Le Royal Hainaut est un hôtel 4 étoiles grand luxe qui a ouvert courant 2019 à Valenciennes. Indéniablement l'un des plus beaux hôtels de la région, fauché en plein vol par le coronavirus. Son activité était en effet excellente en début d'année, avec un taux d'occupation monté à 80% lors de la première quinzaine de mars. Les premiers mois d'activité pont montré que la clientèle était largement de proximité, et fidèle, avec nombre de Lillois et de Parisiens déjà venus plusieurs fois. L'activité est toujours à l'arrêt avec perspective de reprise seulement au 18 juin (soit une semaine plus tôt que la première date imaginée au départ).

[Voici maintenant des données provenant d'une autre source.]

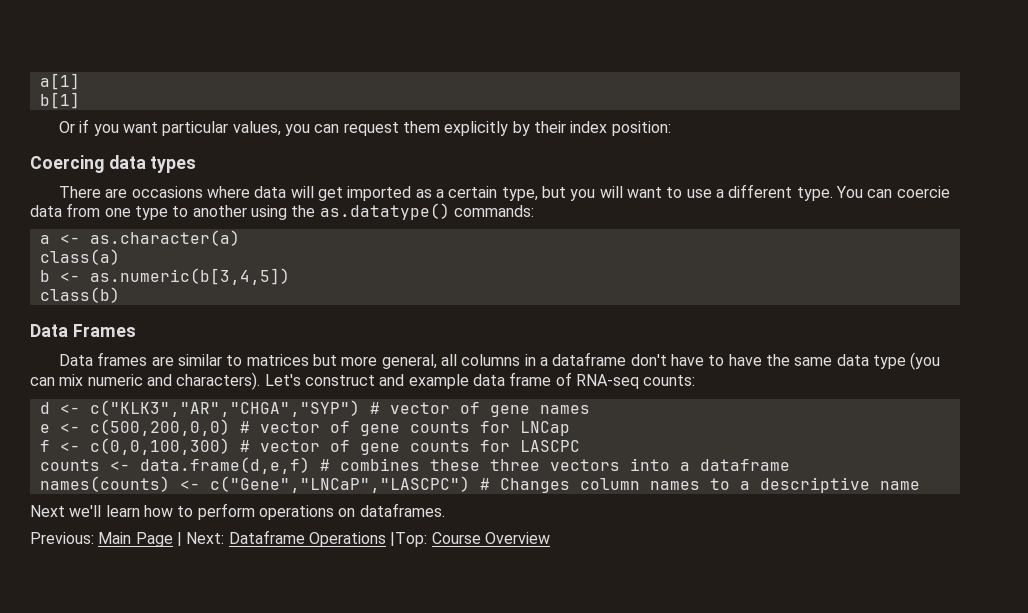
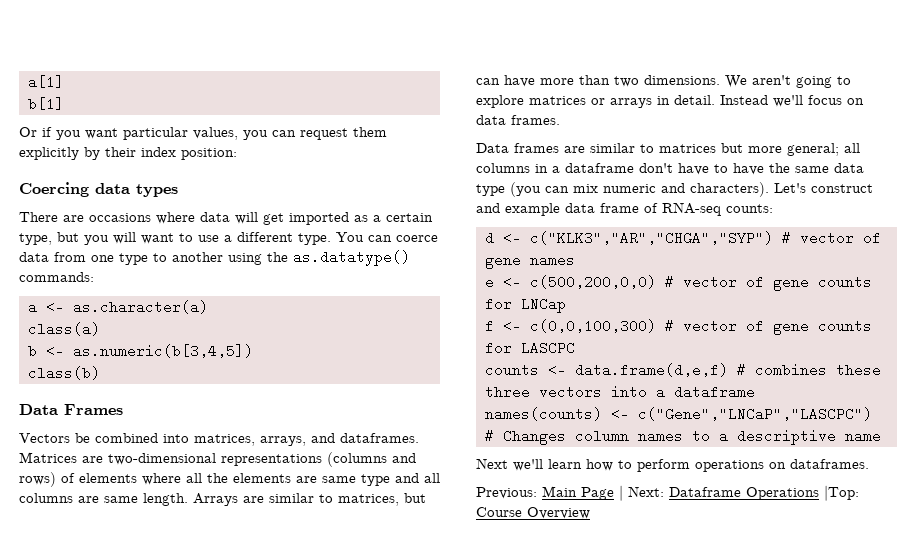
- You can coercie data from one type to another using the as.datatype() commands:
+ You can coerce data from one type to another using the as.datatype() commands:
+ Vectors be combined into matrices, arrays, and dataframes. Matrices are two-dimensional representations (columns and rows) of elements where all the elements are same type and all columns are same length. Arrays are similar to matrices, but can have more than two dimensions. We aren't going to explore matrices or arrays in detail. Instead we'll focus on data frames.
- Data frames are similar to matrices but more general, all columns in a dataframe don't have to have the same data type (you can mix numeric and characters).
+ Data frames are similar to matrices but more general; all columns in a dataframe don't have to have the same data type (you can mix numeric and characters).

Le directeur André Grosperrin se dit plutôt serein, car la société n'est pas endettée, la tendance était très bonne, et le chômage partiel a permis de neutraliser les charges pour une grosse équipe de 90 personnes. En juin, seuls 60 salariés seront d'abord repris, le restaurant gastronomique ne rouvrira pas avant septembre, par exemple, ni le bar. Les inquiétudes portent en revanche sur le marché des séminaires et des mariages, qui représentent de gros volumes et des marges significatives. L'établissement a posé une demande de PGE (prêt garanti par l'Etat) pour s'assurer des liquidités si nécessaires, mais le directeur a l'objectif de ne pas devoir l'utiliser.